Im Kaffee wurden mehr als 800 flüchtige aromatische Verbindungen identifiziert. Theoretisch ergeben sich dadurch nahezu unendlich viele Möglichkeiten, was Geschmack und Textur betrifft.

Im Jahr 2017 veröffentlichte World Coffee Research die zweite Ausgabe seines Sensory Lexicon, das offiziell 110 Geschmacks-, Aroma- und Texturattribute von Kaffee identifiziert. Diese reichen von traditionelleren Geschmacksnoten wie Schokolade und braunem Zucker bis hin zu unkonventionelleren Geschmacksrichtungen wie Ananas und fermentiertem Zucker.
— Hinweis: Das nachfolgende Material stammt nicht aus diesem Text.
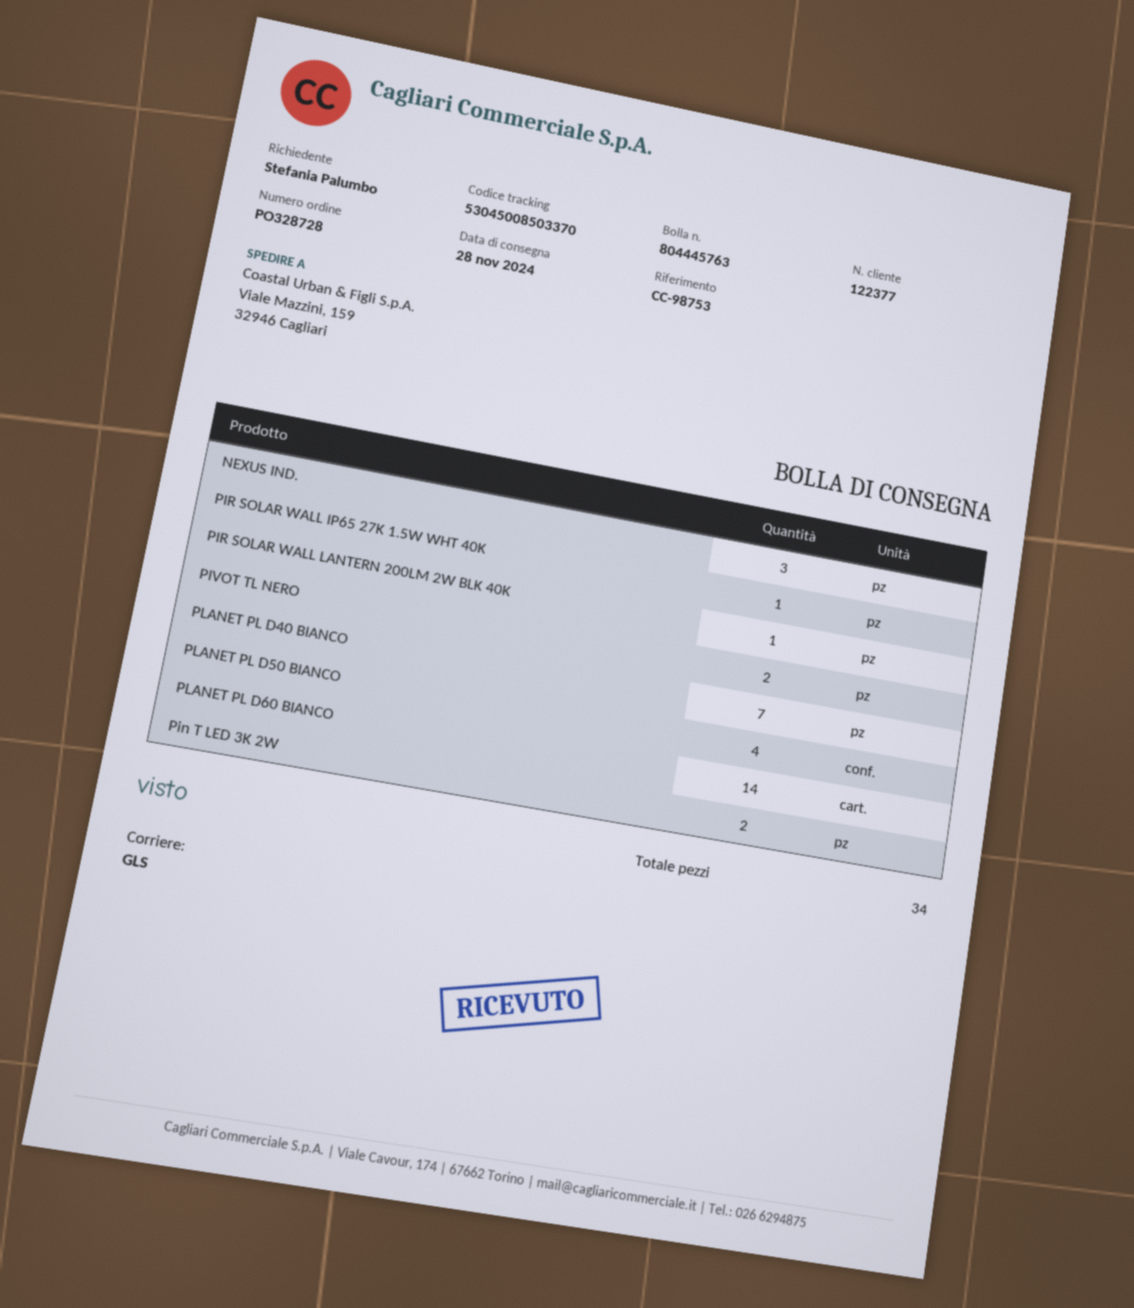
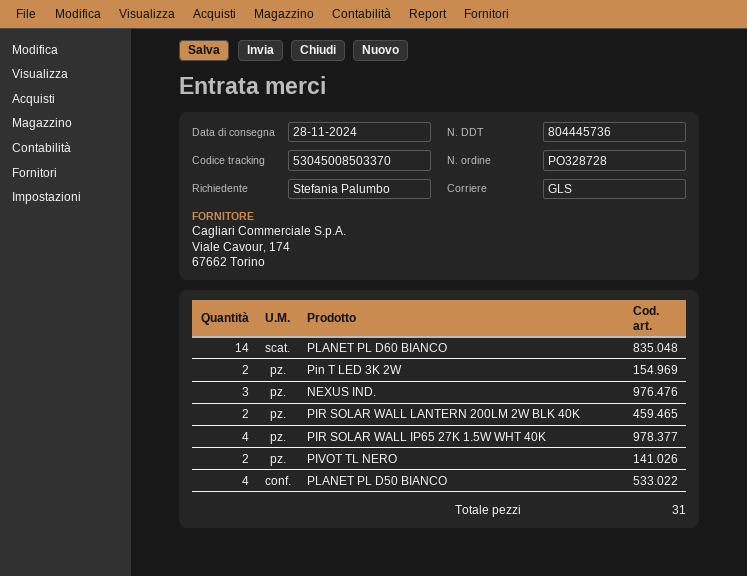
delivery note number: 804445763 -> 804445736
PIR SOLAR WALL IP65 27K 1.5W WHT 40K: 1 -> 4
PIR SOLAR WALL LANTERN 200LM 2W BLK 40K: 1 -> 2
PLANET PL D40 BIANCO: 7 -> none
total quantity: 34 -> 31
Verkostungsnotizen spielen bei Spezialitätenkaffee eine wichtige Rolle. Sie ermöglichen den Röstern nicht nur eine effektivere Vermarktung ihrer Kaffees, sondern geben den Verbrauchern auch eine Vorstellung davon, wie ihr Kaffee schmecken wird – und stellen so die Konsistenz mit den sensorischen Profilen sicher.

In den letzten Jahren haben wir jedoch gesehen, dass immer mehr ungewöhnliche und unorthodoxe Geschmacksrichtungen auf Kaffeeverpackungen auftauchen. Verkostungsnotizen wie geschmolzenes Schokoladeneis, Bananenpudding und sogar verschiedene Müslimarken wurden sowohl von Röstereien als auch von Teilnehmern der Kaffee-Weltmeisterschaft erwähnt.

Wir müssen uns also fragen: Sind einige Verkostungsnotizen einfach zu viel? Ich habe mit Bartholomew Jones und Matteo D'Ottavio gesprochen, um mehr zu erfahren.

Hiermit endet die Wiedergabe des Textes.